Start at the line below containing "- ( c:Char -- cp:Int32 )" and stop at the line containing "a1:String -- Bool )". Repeat every line of that stretch exactly, and nothing outside it.

*** Opening of Material shown ***

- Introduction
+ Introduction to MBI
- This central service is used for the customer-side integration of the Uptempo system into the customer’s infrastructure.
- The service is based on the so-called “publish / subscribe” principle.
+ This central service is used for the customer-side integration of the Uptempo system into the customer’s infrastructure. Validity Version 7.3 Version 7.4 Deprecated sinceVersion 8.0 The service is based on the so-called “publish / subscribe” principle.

*** Close of Material shown ***
*** Opening of Material shown ***

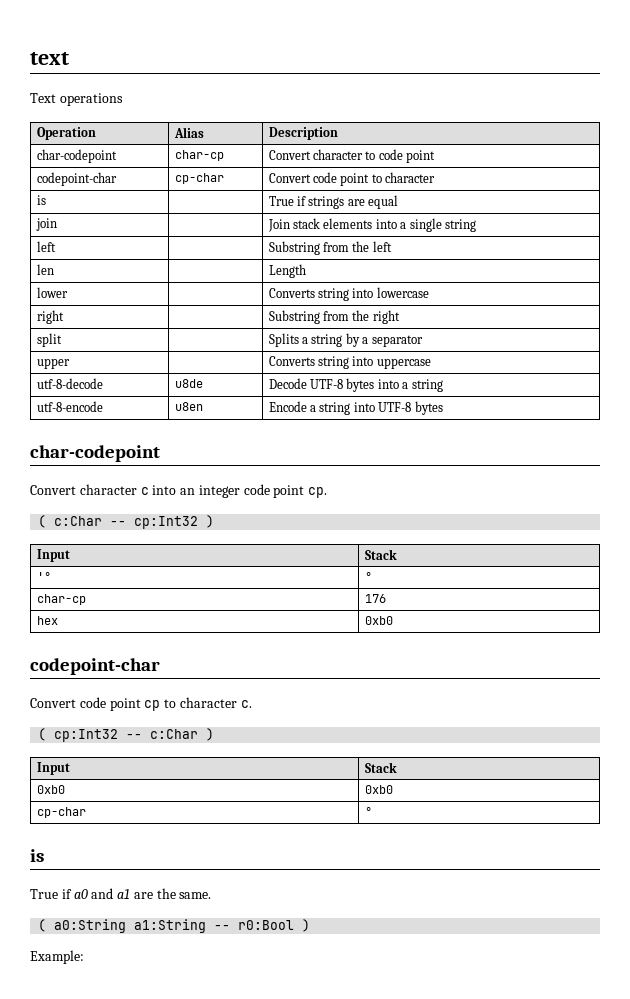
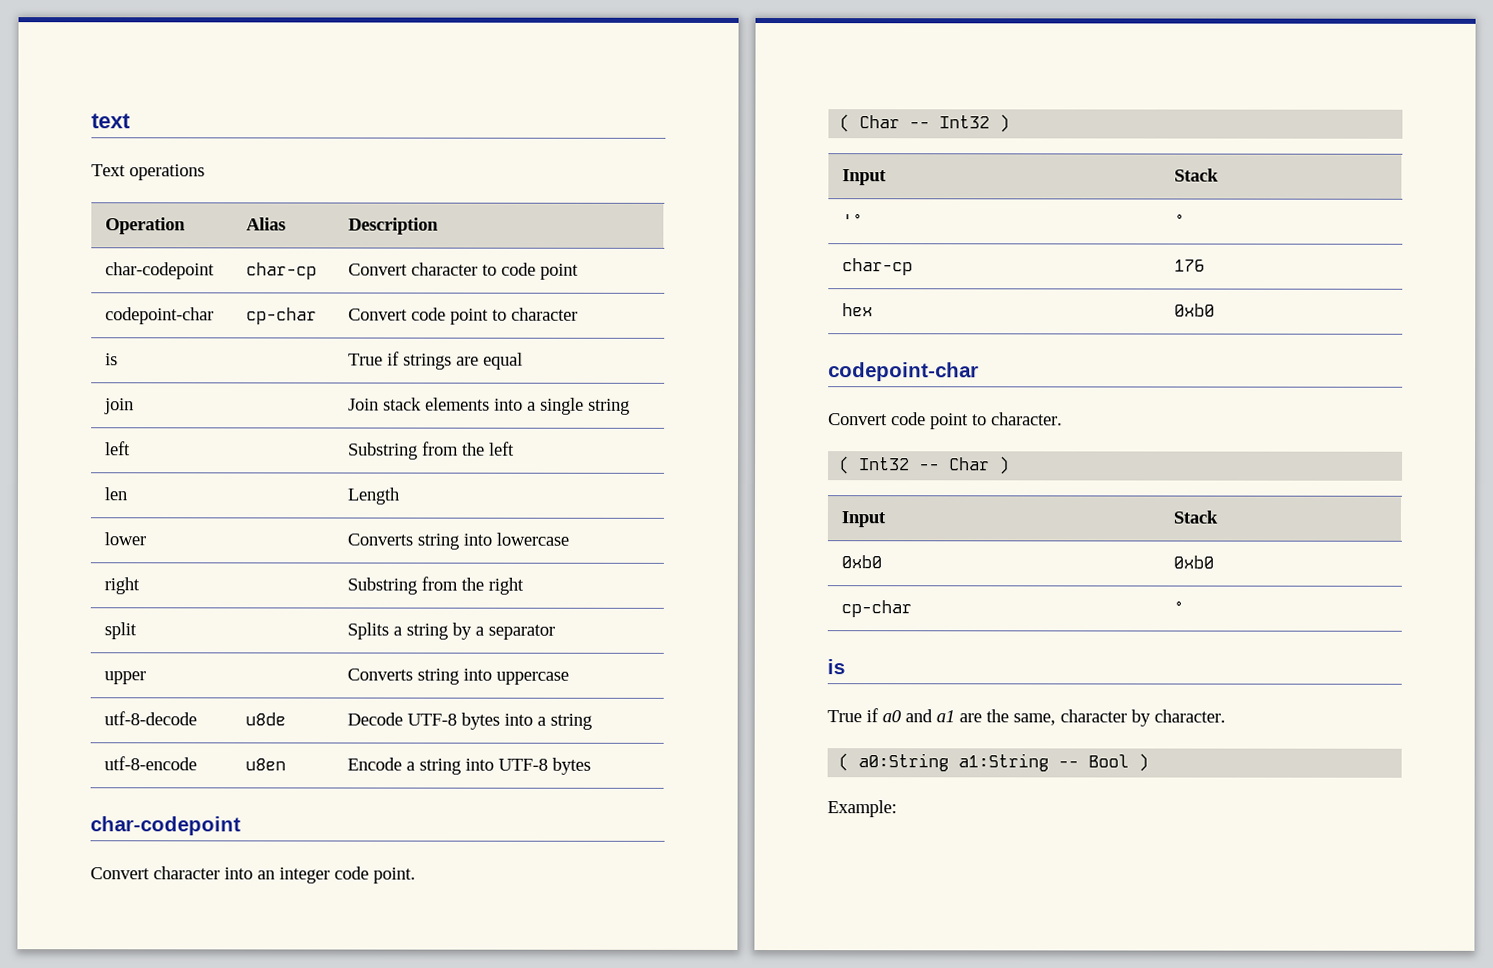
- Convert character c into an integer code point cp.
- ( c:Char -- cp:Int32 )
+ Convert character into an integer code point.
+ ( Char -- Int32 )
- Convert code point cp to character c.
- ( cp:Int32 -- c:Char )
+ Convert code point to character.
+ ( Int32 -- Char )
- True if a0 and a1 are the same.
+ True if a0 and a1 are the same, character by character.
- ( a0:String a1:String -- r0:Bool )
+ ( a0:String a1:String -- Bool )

*** Close of Material shown ***

• Solution to this task
- ( c:Char -- cp:Int32 )
+ Convert character into an integer code point.
+ ( Char -- Int32 )
- Convert code point cp to character c.
- ( cp:Int32 -- c:Char )
+ Convert code point to character.
+ ( Int32 -- Char )
- True if a0 and a1 are the same.
+ True if a0 and a1 are the same, character by character.
- ( a0:String a1:String -- r0:Bool )
+ ( a0:String a1:String -- Bool )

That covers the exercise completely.